Lucas Wang Mon, 02 Jul 2018 15:12:36 -0700

Hi Dong,

Thanks for your valuable comments. Please see my reply below.


1. The Google doc showed only 1 partition. Now let's consider a more common
scenario
where broker0 is the leader of many partitions. And let's say for some
reason its IO becomes slow.
The number of leader partitions on broker0 is so large, say 10K, that the
cluster is skewed,
and the operator would like to shift the leadership for a lot of
partitions, say 9K, to other brokers,
either manually or through some service like cruise control.
With this KIP, not only will the leadership transitions finish more
quickly, helping the cluster itself becoming more balanced,
but all existing producers corresponding to the 9K partitions will get the
errors relatively quickly
rather than relying on their timeout, thanks to the batched async ZK
operations.
To me it's a useful feature to have during such troublesome times.

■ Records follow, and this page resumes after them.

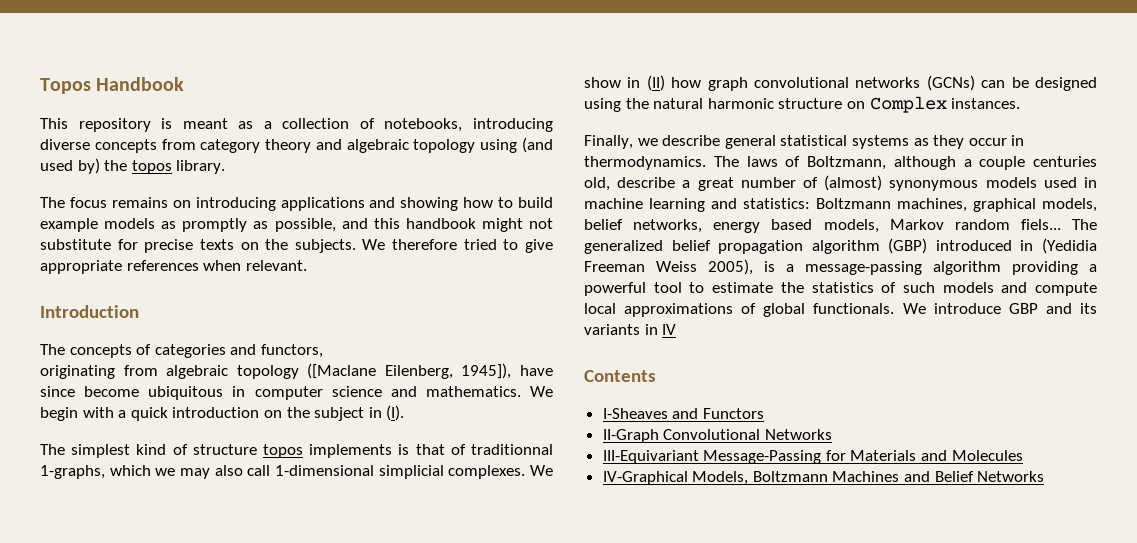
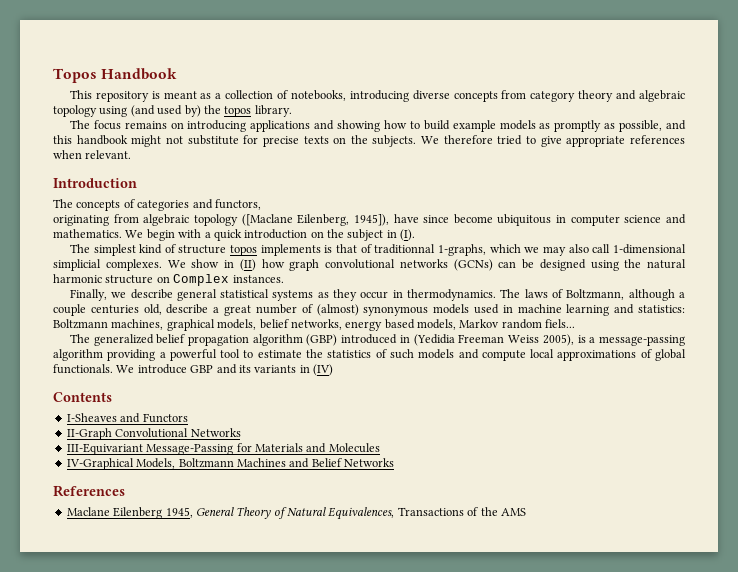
(1061, 224) none -> (576, 323) //
[662,324,677,335] IV -> [313,364,333,376] (IV)
(1045, 476) none -> [53,485,125,497] [66,507,526,520] // References // Maclane Eilenberg 1945, General Theory of Natural Equivalences, Transactions of the AMS

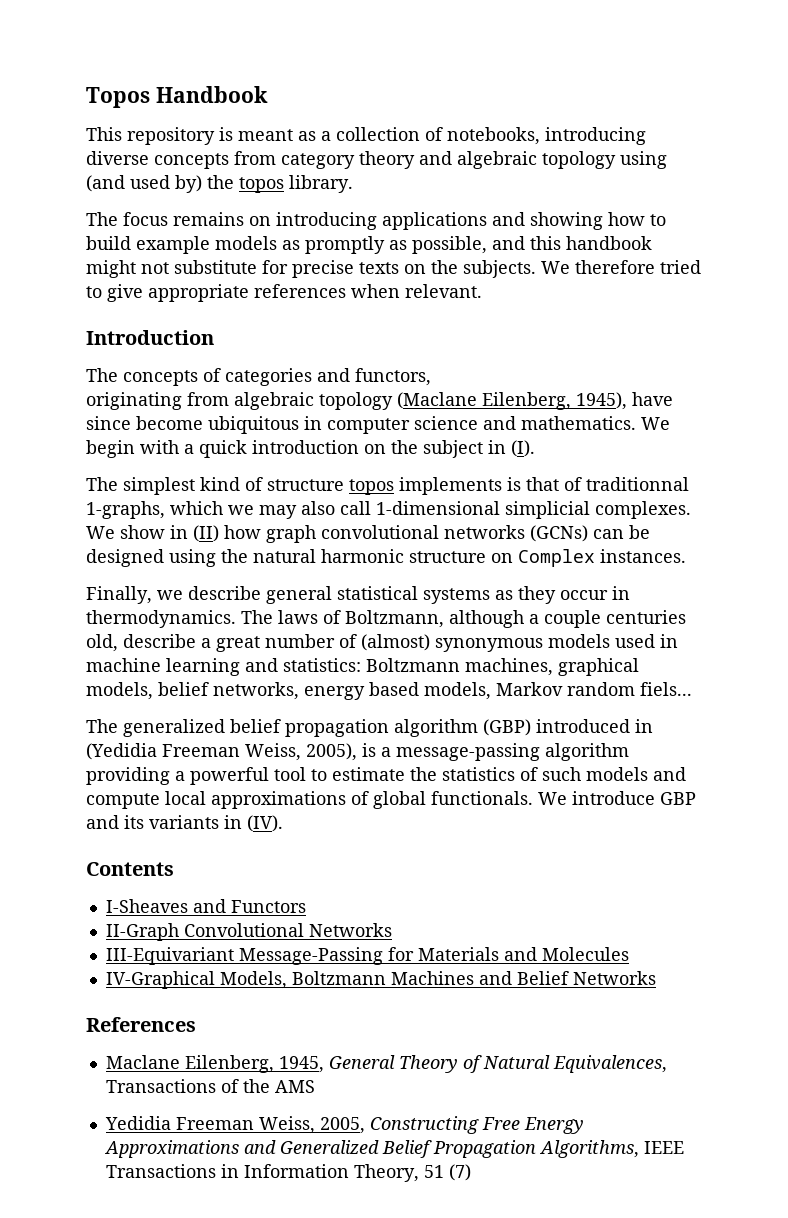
[241,214,389,226] ([Maclane Eilenberg, 1945]), -> [397,392,627,410] (Maclane Eilenberg, 1945),
[508,335,540,343] Weiss -> [245,743,301,761] Weiss,
[313,364,333,376] (IV) -> [247,815,283,832] (IV).
[113,507,163,519] Eilenberg -> [184,1055,274,1073] Eilenberg,
(526, 512) none -> [104,1116,584,1134] [103,1140,684,1158] [105,1164,471,1182] // Yedidia Freeman Weiss, 2005, Constructing Free Energy Approximations and Generalized Belief Propagation Algorithms, IEEE Transactions in Information Theory, 51 (7)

2. The experiments in the Google Doc have shown that with this KIP many
producers
receive an explicit error NotLeaderForPartition, based on which they retry
immediately.
Therefore the latency (~14 seconds+quick retry) for their single message is
much smaller
compared with the case of timing out without the KIP (30 seconds for timing
out + quick retry).
One might argue that reducing the timing out on the producer side can
achieve the same result,
yet reducing the timeout has its own drawbacks[1].

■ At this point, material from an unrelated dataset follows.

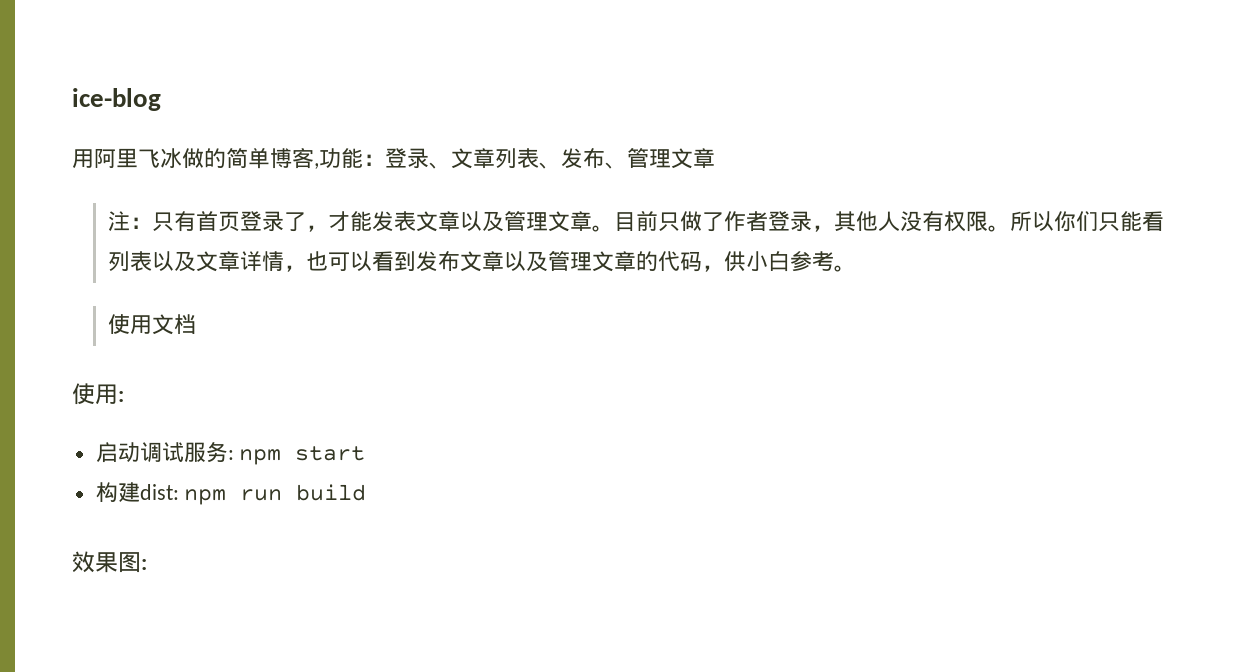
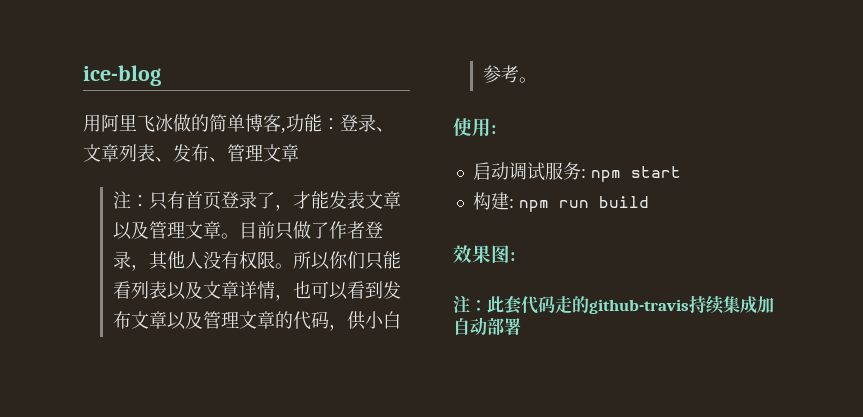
[107,314,196,335] // 使用文档 -> (538, 80) none
[139,484,179,500] dist: -> [508,199,514,208] :
(147, 564) none -> [453,295,774,314] [453,317,521,335] // 注：此套代码走的github-travis持续集成加自动部署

Also *IF* there were a metric to show the number of truncated messages on
brokers,
with the experiments done in the Google Doc, it should be easy to see that
a lot fewer messages need
to be truncated on broker0 since the up-to-date metadata avoids appending
of messages
in subsequent PRODUCE requests. If we talk to a system operator and ask
whether
they prefer fewer wasteful IOs, I bet most likely the answer is yes.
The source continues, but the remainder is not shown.